Our Creator, through the words of Balaam, which were stamped with the approval of Moshe Rebbanu, who recorded his words, uses the same type of language[8] to inform us of certain incorrect ideas that men may attribute to Him. Such as when Balaam says, “G-d is not a man that He should lie; neither the son of man that He should repent: hath He said, and shall He not do it? Or hath He spoken, and shall it not make it good?” [9]

The words of the Torah declare that G-d is not a man - “Ish” - and neither is He a “ben Adam.” The Prophets also make the same declaration. “And also the Strength of Israel will not lie nor
repent: for He is not a man that He should repent.”[10]

Some will look at these texts and dismiss the fact that these texts do not actually negate the possibility of the Creator existing as a mortal or corporeal being.

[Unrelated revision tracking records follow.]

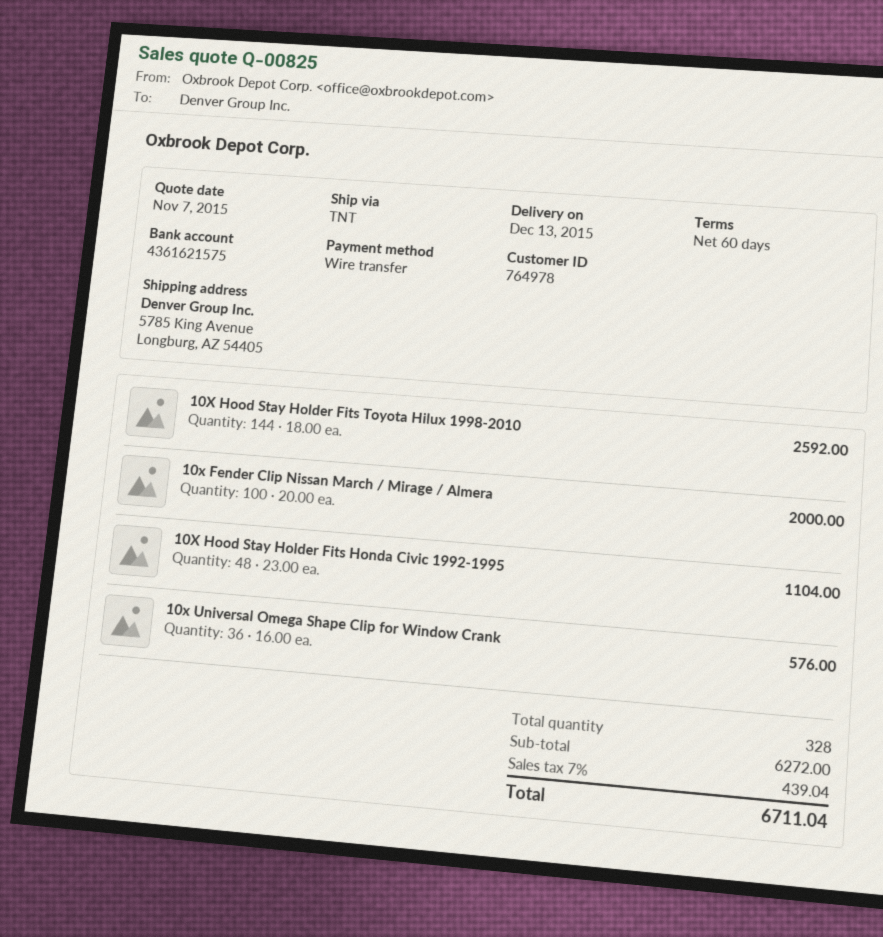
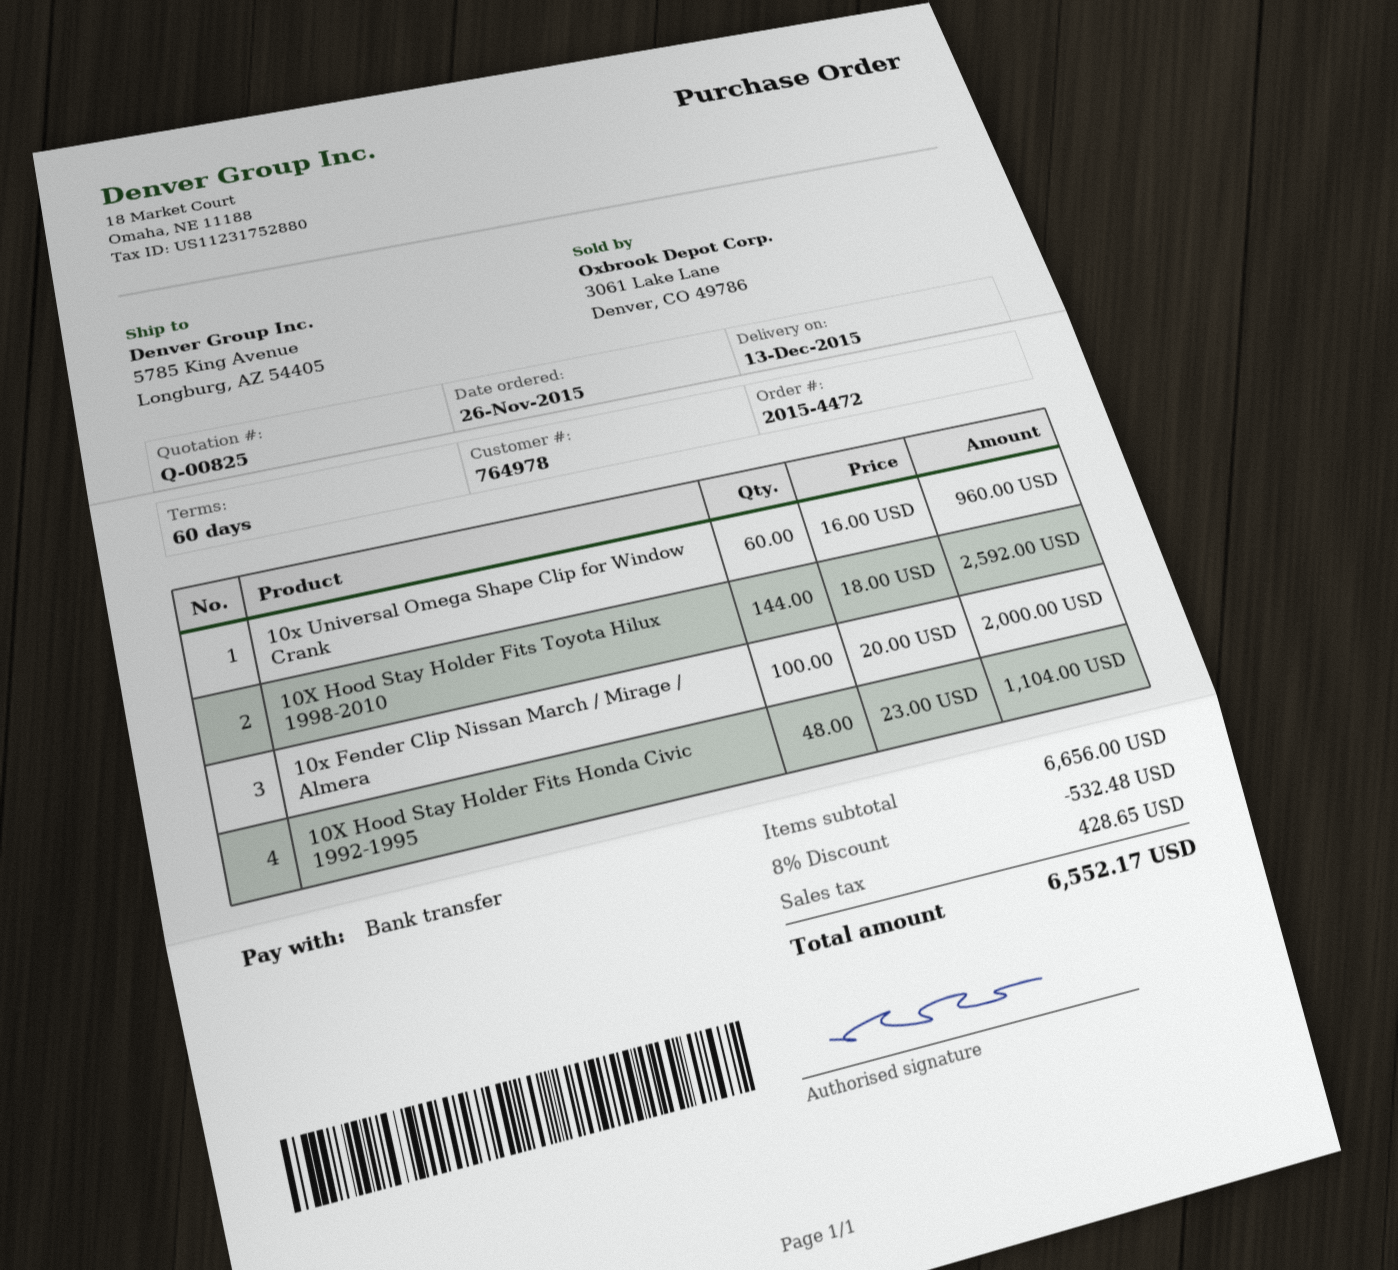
10x Universal Omega Shape Clip for Window Crank: 36 x 16.00 = 576.00 -> 60 x 16.00 = 960.00
subtotal: 6272.00 -> 6656.00
discount: none -> 8% = 532.48
tax: 439.04 -> 428.65
total: 6711.04 -> 6552.17

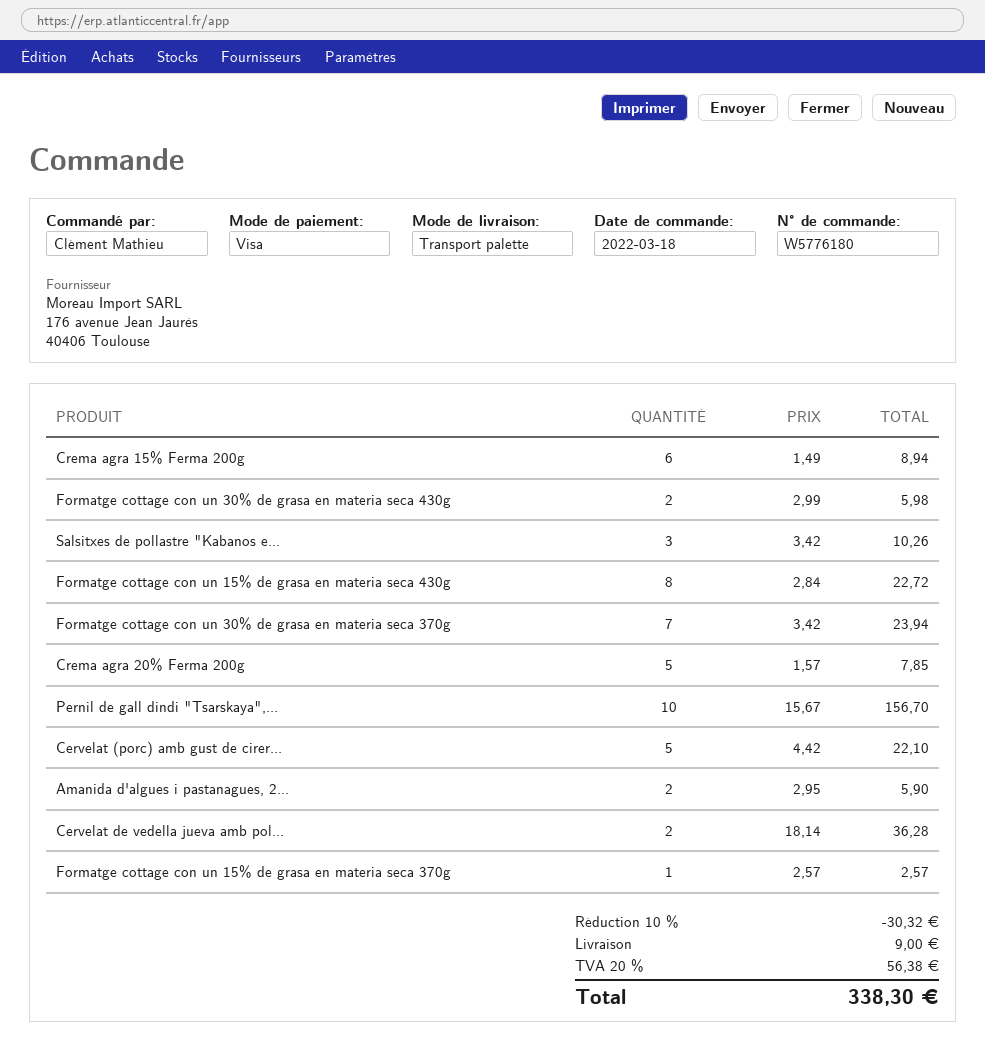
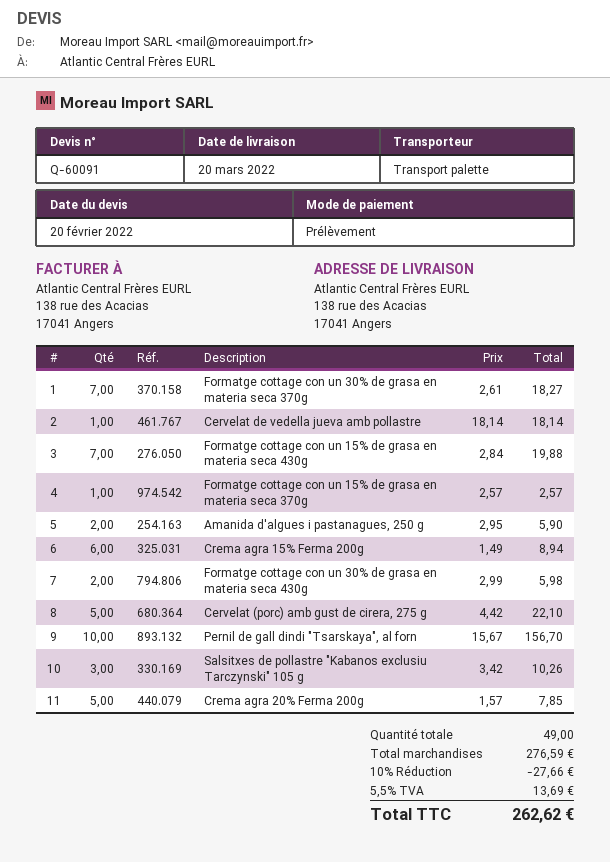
payment method: Visa -> direct debit
Formatge cottage con un 15% de grasa en materia seca 430g: 8 x 2.84 = 22.72 -> 7 x 2.84 = 19.88
Formatge cottage con un 30% de grasa en materia seca 370g: 7 x 3.42 = 23.94 -> 7 x 2.61 = 18.27
Cervelat de vedella jueva amb pol...: 2 x 18.14 = 36.28 -> 1 x 18.14 = 18.14
discount: 10% = 30.32 -> 10% = 27.66
shipping: 9.00 -> none
tax: 20% = 56.38 -> 5.5% = 13.69
total: 338.30 -> 262.62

These words only describe the fact that, as the Creator, He is not lacking in power and has no need to lie or repent. And indeed they may accurately ascribe such qualities to Him. However, the words clearly state, “G-d is not a man” which negates the possibility of Him being manlike.

1. One may look at these texts and miss altogether that they describe the incorporeality of G-d.

2. Another person might read the same passages and, because of a lack of background knowledge, not be able to determine if it denies the incorporeality of G-d.

3. Lastly, another individual perceives that one of the truths to be found in these words is
indeed the clear denial of any possibility of the Creator having a body, whereupon this individual sets out to clearly prove this to be so.

The question now is which one of these individuals is closer to a true concept of the Creator? [11]

From these texts and from others that are like it we may discover a great secret, and that great
secret is that what we can truly know of the Creator is always found in the negation of a
quality that is attributed to the Creator. The Tenach in several places declares what the Creator is not. It is through these negations that we may begin to arrive at a correct concept of the Creator. Generally speaking, we can never know exactly what He is, but it is certain that we can eliminate all that he is not, to arrive at a complete understanding of what He is not.

Rambam in one of his works states: “...I shall show you that we cannot describe the Creator by any means except by negative attributes.” [12]

“Once we comprehend that ‘we cannot comprehend the Incomprehenisible One,’ then for the very first time we have truly comprehended and formulated a correct concept of the Creator.” [13] This can be arrived at only through the negation of qualities that are attributed to Him.


Why should we put so much effort into this discovery?

Rambam also states[14], “The true worship of G-d is only possible when correct notions have
previously been conceived. When you have arrived by way of intellectual research at a knowledge of G-d and His works, then commence to devote yourselves to Him, try to approach Him and strengthen the intellect, which is the link that joins you to Him.”

Since our worship and approach to G-d is limited by our incorrect notions of Him, it behooves us to constantly seek to Formulate a correct concept of our Creator to the best of our G-d-given abilities.

[1] See Rashi's comments on Genesis 4:26, "It was then that they called profanely upon the Name of G-d."
[2] Mishneh Torah, Hilchot Avodat Kochavim v' Chukkoteihem, Moznaim Publishing Corporation 1990, Chapter One pp. 14-16.
[3] Mishneh Torah, Hilchot Avodat Kochavim v' Chukkoteihem, Chapter One, p. 16
[4] Psalms 19:1-6
[5] Psalms 19:7f.
[6] Isaiah 40:25
[7] Ezekiel 1:7
[8] For G-d to state that He is not a man suggests that He needed to do so in order to correct a false idea that people held of Him.
[9] Numbers 23:19
[10] I Samuel 15:29
[11] See, The Guide for the Perplexed, Dover Publishing, 1956, p. 84
[12] The Guide for the Perplexed, p. 81
[13] My comment after reading The Guide for the Perplexed for the first time.